## WORK ITEM:
Starting at the line that contains "font-size: 26px ->", quote every line through the end of the entries, word for word, skipping the pictures.

(Web page revision data)

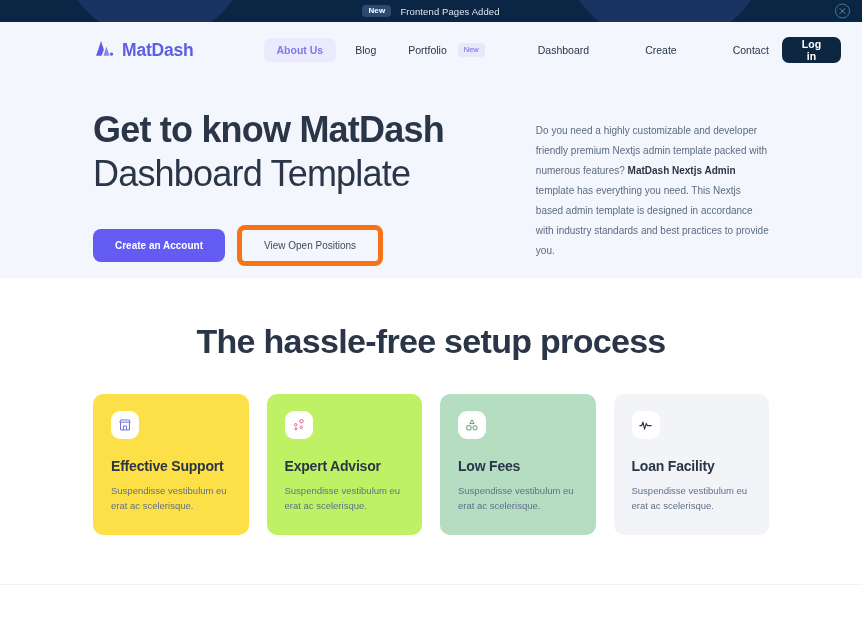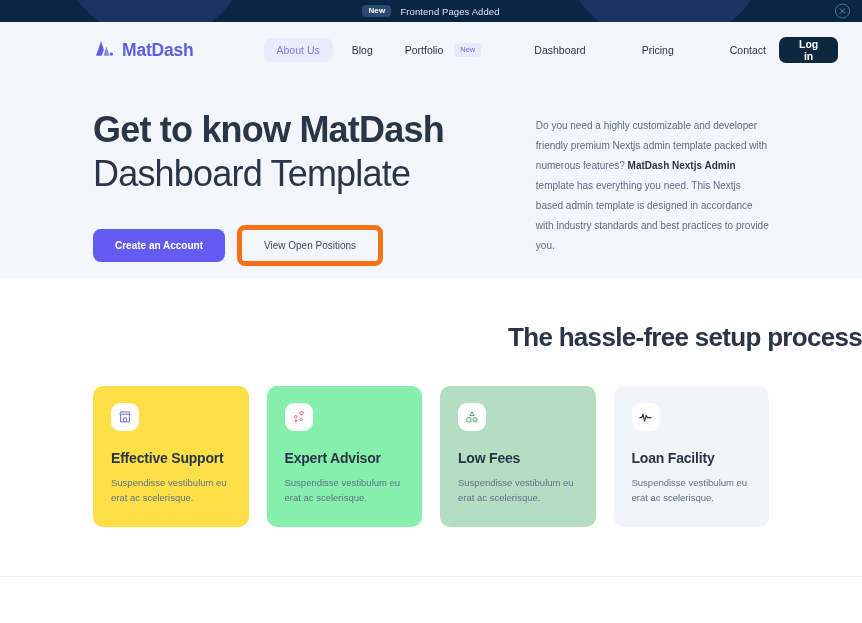"About Us" .nav-link.active { font-weight: none -> bold }
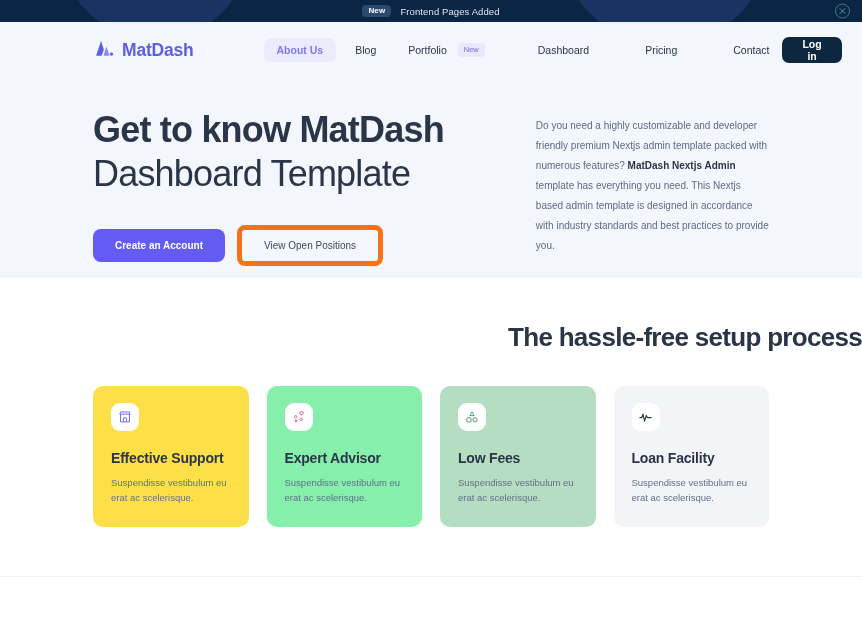"Pricing" span.nav-link { text: Pricing -> Create }
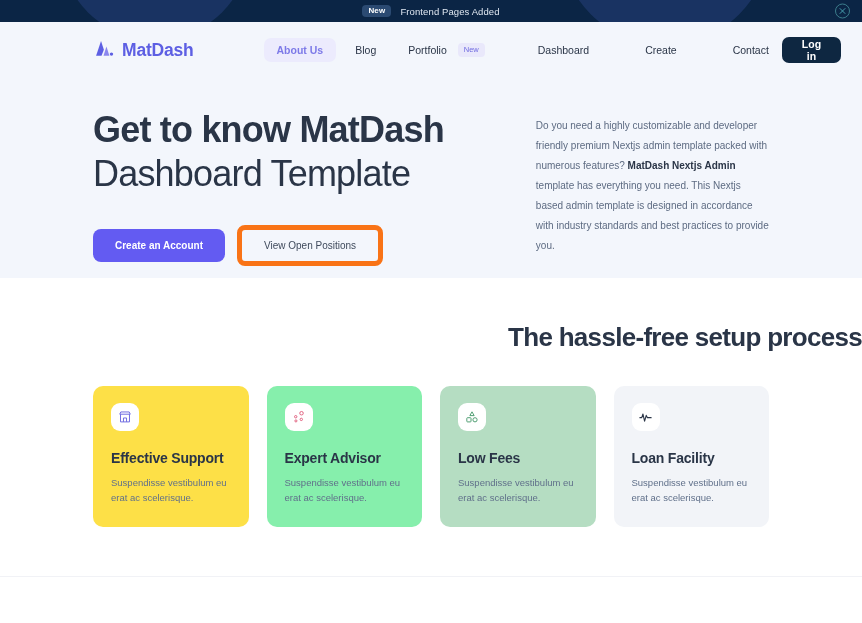"Get to know MatDash" .hero-body { align-items: flex-start -> center }
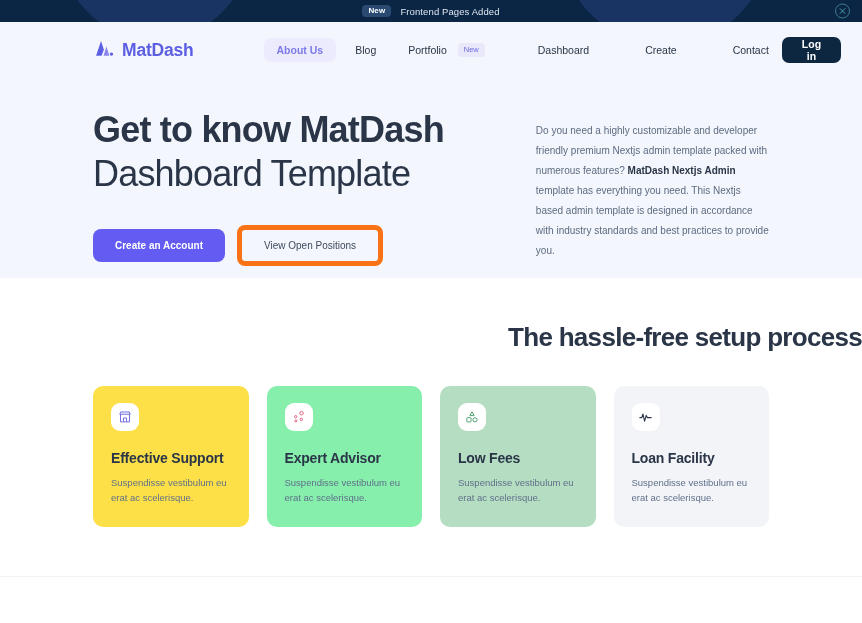"The hassle-free setup process" .features-title { font-size: 26px -> 34px; text-align: right -> center }
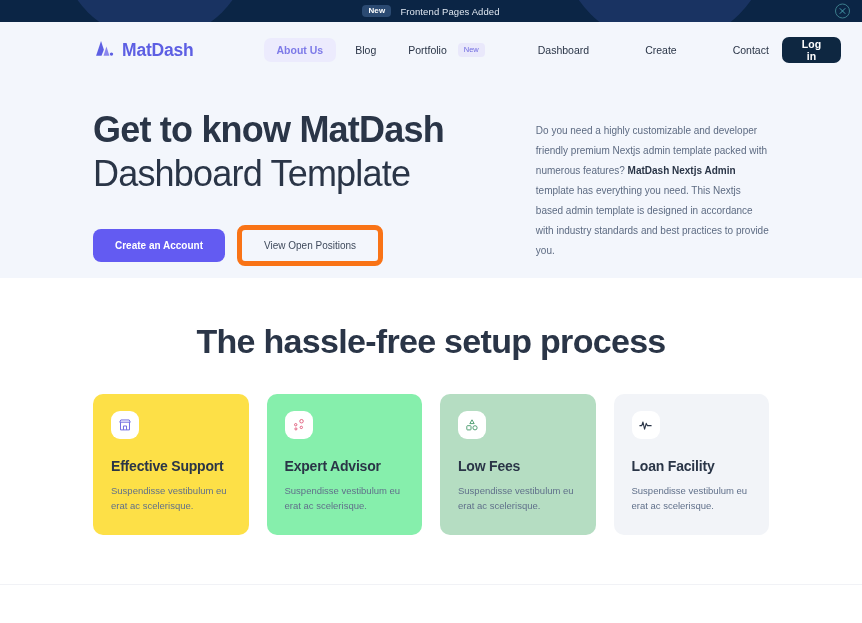"Expert Advisor" div.card { background: #86efac -> #bef264 }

## RESPONSE:
"The hassle-free setup process" .features-title { font-size: 26px -> 34px; text-align: right -> center }
"Expert Advisor" div.card { background: #86efac -> #bef264 }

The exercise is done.